Josh Emett is a chef from New Zealand. He is co-owner of Onslow restaurant at 9  Princes st Auckland and The Oyster Inn on Waiheke Island with his wife Helen. He is the co-founder of  Rata restaurant in Queenstown and restaurant chain Go-To Collection which includes Madam Woo, and Hawker and Roll. Emett worked for Gordon Ramsay for over 10 years, and has been a judge on MasterChef New Zealand.

Early life 
Emett grew up on a farm outside of Hamilton, New Zealand. He completed his chef training at Waikato Polytechnic Catering School.

Career 
After finishing his studies Emett worked for a short time in Auckland, New Zealand at Cin Cin on Quay before setting off overseas, where he worked at Coast restaurant in Mayfair, London, with Steven Terry. His next move took him to Australia where he worked at one of Melbourne’s most highly regarded restaurants, Est Est Est under Donovan Cooke.

In 1999 he headed to South France, where he worked on luxury yachts. He then moved to London and made contact with Gordon Ramsay, whom Cooke had introduced him to. He went on to work with Ramsay for ten years at Restaurant Gordon Ramsay, Claridge’s and the Savoy Grill in London, and then overseas to New York, Los Angeles and Melbourne.

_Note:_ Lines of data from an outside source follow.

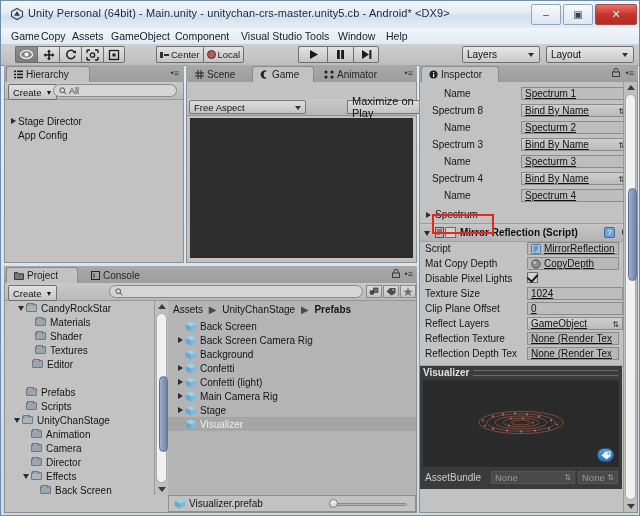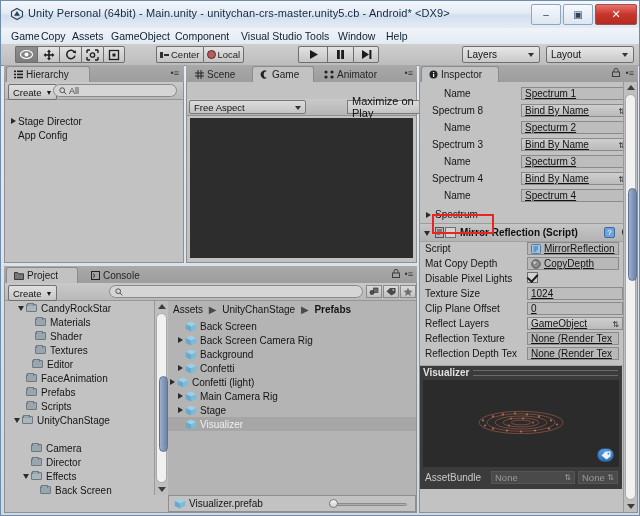"FaceAnimation" div.trow { html: <div> <span> <i></i> </span> <span>FaceAnimation</span> </div> -> none }
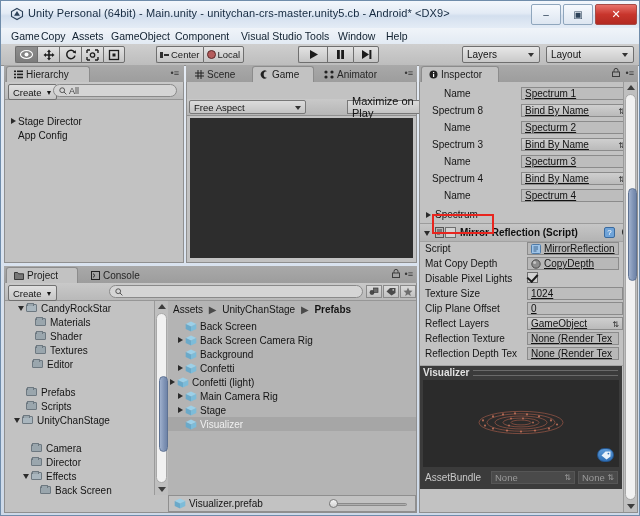"Confetti (light)" div.trow { padding-left: none -> 8px }
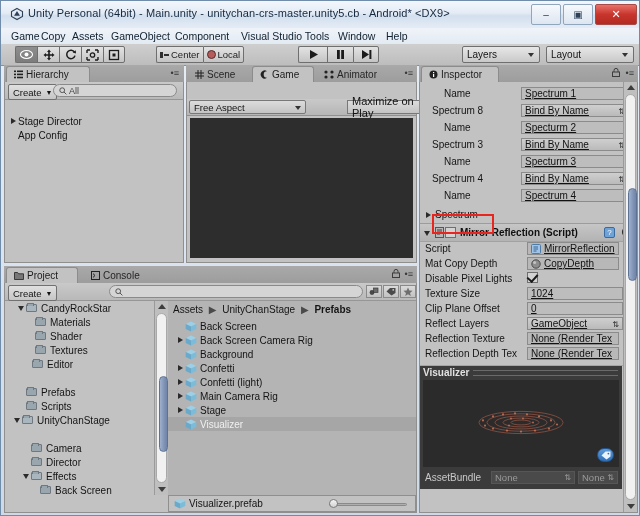"Animation" div.trow { html: none -> <div> <span> <i></i> </span> <span>Animation</span> </div> }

In 2011 Emett left Gordon Ramsay Holdings and opened his first restaurant, Rata, in Queenstown with his business partner Fleur Caulton. A few years later they opened Madam Woo, a casual Malaysian restaurant also in Queenstown. Its huge success has seen them open three more outposts since. In 2017 Emett’s team diversified and opened Hawker and Roll, a fast casual spin-off of Madam Woo which now has three sites across New Zealand.

In 2013 Emett was appointed food director at Ostro, a stylish high-end brasserie in Auckland’s Britomart district.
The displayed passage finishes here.